Мне все это казалось почти нелепостью. Я мало что знаю о Пилсудском, мне известно только, что он был диктатором, уничтожавшим тех, кто выступал против него. К чему вся эта пышная религиозная церемония, если никому даже в голову не пришло бы назвать его христианином? Но среди собравшихся, вероятно, не было ни одного истинного последователя Христа. Я представил себе, какие почести оказали бы немецкие лютеране и католики Гитлеру, этому мнимому католику, если бы он умер. Он убил или приказал убить сотни ни в чем не повинных людей, и тем не менее всех нас, дипломатов, пригласили бы в церковь отдать ему последний долг как христианину.
Я вышел из собора в двадцать минут первого и вздохнул с облегчением, не видя больше этого чудовищного лицемерия. Возможно, не все со мной согласятся. Подлинное учение простого, бесхитростного Иисуса Христа оказало на меня огромное влияние, и раннее христианство я считаю подлинно демократичным. Однако в наше время ни католики, ни протестанты не верят в христианские или демократические принципы и не претворяют их в жизнь. Со студенческой скамьи, будучи председателем отделения Христианской ассоциации молодежи при Политехническом институте в Виргинии, я постепенно осознал неискренность людей, называющих себя христианами, и из соображений порядочности перестал ходить в церковь, за исключением особых, сугубо официальных случаев. Если бы люди действительно были христианами, в мире не было бы войн и той ужасной эксплуатации, которой наши предприниматели подвергают народ.
Канцлер начал свою речь точно в назначенное время. Первые двадцать минут он говорил об экономическом положении Германии, впрочем, без подлинного понимания дела. Затем он перешел к положению Германии в конце мировой войны (как будто Германия не повинна ни в каких преступлениях) и заговорил о несправедливом Версальском договоре. Я видел, как неловко чувствовал себя французский посол, особенно когда Гитлер говорил о «Четырнадцати пунктах», выдвинутых в 1918–1919 годах. После этого он целый час обрушивался на Лигу наций и коммунизм. Впрочем, нельзя сказать, чтобы здесь он был целиком неправ, но он чересчур преувеличил их пороки. На этот раз он ни словом не обмолвился о своей готовности вернуться в Лигу наций при условии, что Германии будет обеспечено равноправие, о чем так много говорилось с октября 1933 года.

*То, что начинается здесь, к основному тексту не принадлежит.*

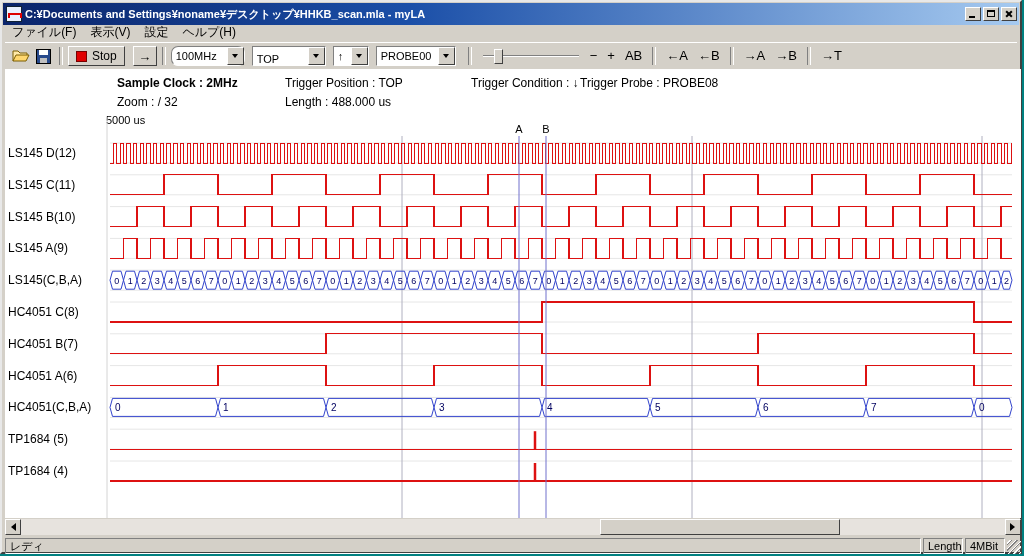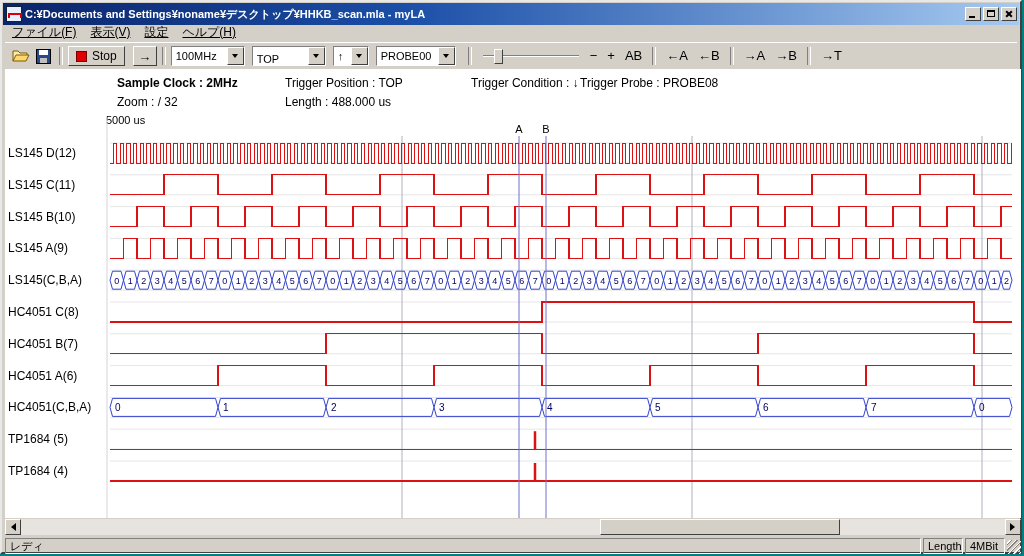--- a/index.html
+++ b/index.html
@@ -24,7 +24,7 @@
   .winbtn .g-x1{transform:rotate(45deg);} .winbtn .g-x2{transform:rotate(-45deg);}
   
   .menubar{position:absolute;left:3px;top:21px;right:3px;height:18px;display:flex;align-items:center;font-size:12px;color:#000;}
-  .menu-item{padding:1px 7px;text-decoration:underline;}
+  .menu-item{padding:1px 7px;}
   
   .toolbar{position:absolute;left:3px;top:40px;right:3px;height:26px;display:flex;align-items:center;
            border-top:1px solid #fff;border-bottom:1px solid #808080;padding-left:5px;}

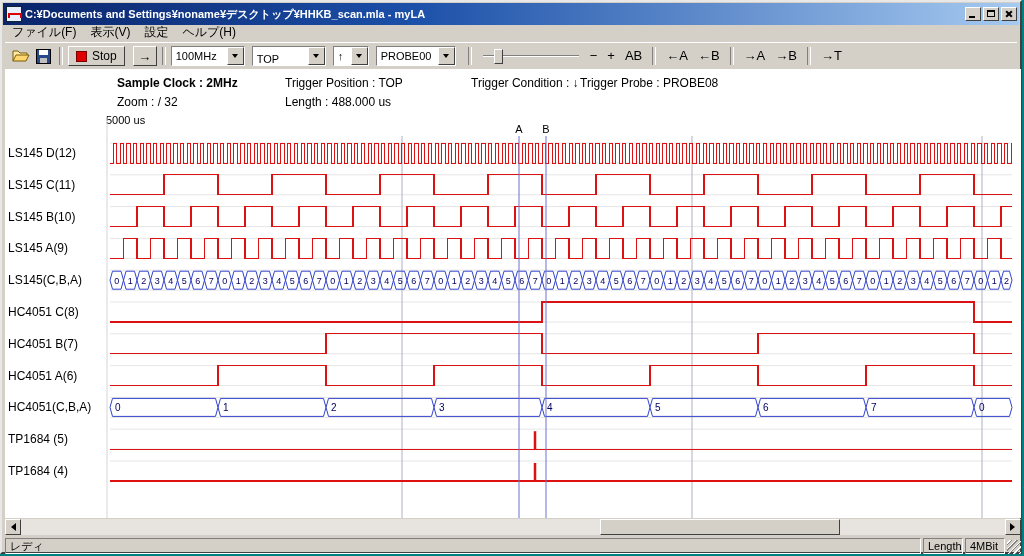--- a/index.html
+++ b/index.html
@@ -119,7 +119,7 @@
         <span>→</span>
       </div>
       <div class="sep"></div>
-      <div class="combo" style="width:74px;">
+      <div class="combo" style="width:74px;border-radius:7px;">
         <span class="cval">100MHz</span>
         <span class="drop">
             <span class="tri-down"></span>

Высказывания Гитлера о Литве и инцидентах на восточной границе более явственно, чем он того хотел, выдали его истинную цель – ни за что не отказываться от надежды на аннексии. Он неоднократно повторял, что Германии колонии ни к чему, хотя Шахт утверждает как раз обратное, и, следовательно, она должна присоединить к себе такие полуиндустриальные страны, как Литва, Эстония, а также Западная Польша. Намек на аннексию Литвы, сделанный в завуалированной форме, тем не менее вызвал самое громовое «ура» за весь вечер. Столь же бурное одобрение получил подобный намек относительно Австрии.
Гитлер не сказал ничего, что прямо выдавало бы военные цели Германии. Его слова о том, что Германия согласна иметь флот, равный 35 процентам британских военно-морских сил, а также сделанное Англии и Франции предложение заключить с Германией договор об ограничении военно-воздушных сил создают две предпосылки для соглашения с Англией, которые, как я полагаю, весьма по душе английскому послу. Вполне возможно, что Гитлер будет вынужден пойти на какое-либо международное соглашение, если другие державы окажутся достаточно благоразумными и предпримут осторожные шаги в этом направлении. Но они этого не сделают.